Uma postura que garante também assumir em casos com menor mediatismo, dando o exemplo de uma jovem da Lajeosa, que já contou com a solidariedade da Câmara Municipal para poder realizar tratamentos médicos em França. “É obrigação do nosso município dar o nosso contributo”, frisou.



Ao lado da família Martins, o amigo Carlos Veloso tem sido um dos principais rostos da campanha movida em torno de Gustavo. Uma causa que, segundo o próprio, o deixa “muito feliz”, não apenas por ajudar “o amigo”, mas “todos os amigos anónimos” que podem vir a beneficiar desta ação.
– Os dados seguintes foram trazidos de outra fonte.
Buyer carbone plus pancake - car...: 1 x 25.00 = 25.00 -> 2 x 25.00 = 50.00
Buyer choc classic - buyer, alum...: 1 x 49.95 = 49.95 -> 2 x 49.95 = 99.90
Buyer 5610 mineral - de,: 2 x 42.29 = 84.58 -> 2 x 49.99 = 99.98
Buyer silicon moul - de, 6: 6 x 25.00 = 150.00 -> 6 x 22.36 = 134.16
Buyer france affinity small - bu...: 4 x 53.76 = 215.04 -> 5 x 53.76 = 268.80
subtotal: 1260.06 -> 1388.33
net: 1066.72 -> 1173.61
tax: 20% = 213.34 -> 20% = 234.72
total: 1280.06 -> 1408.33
Ricardo Alves, de Vila Verde no concelho de Seia, foi um dos que, esta manhã, se deslocou ao hospital da FAAD. O jovem de 27 anos, ainda sem filhos, não hesitou em querer fazer parte da solução porque tem “coração e sentimentos”.

Na longa fila que por várias vezes se vai formando na zona de entrada do hospital, Aida Espírito Santo, de Oliveira do Hospital, decidiu participar por entender que “todos devemos participar em ações de solidariedade”. “Hoje é o Gustavo, amanhã poderá ser um de nós”, observou confessando-se mais sensibilizada pelo facto de ser mãe de dois filhos. Um sentimento também partilhado por Cristina Silva, mãe de dois filhos e funcionária na creche de S. Paio de Gramaços, que há muito tempo tinha intenções de ser dadora. “Acabei por vir aqui”, contou, assegurando que não o faz apenas pelo Gustavo, mas por todos os que necessitam. “Hoje ele, amanhã nós”, frisou.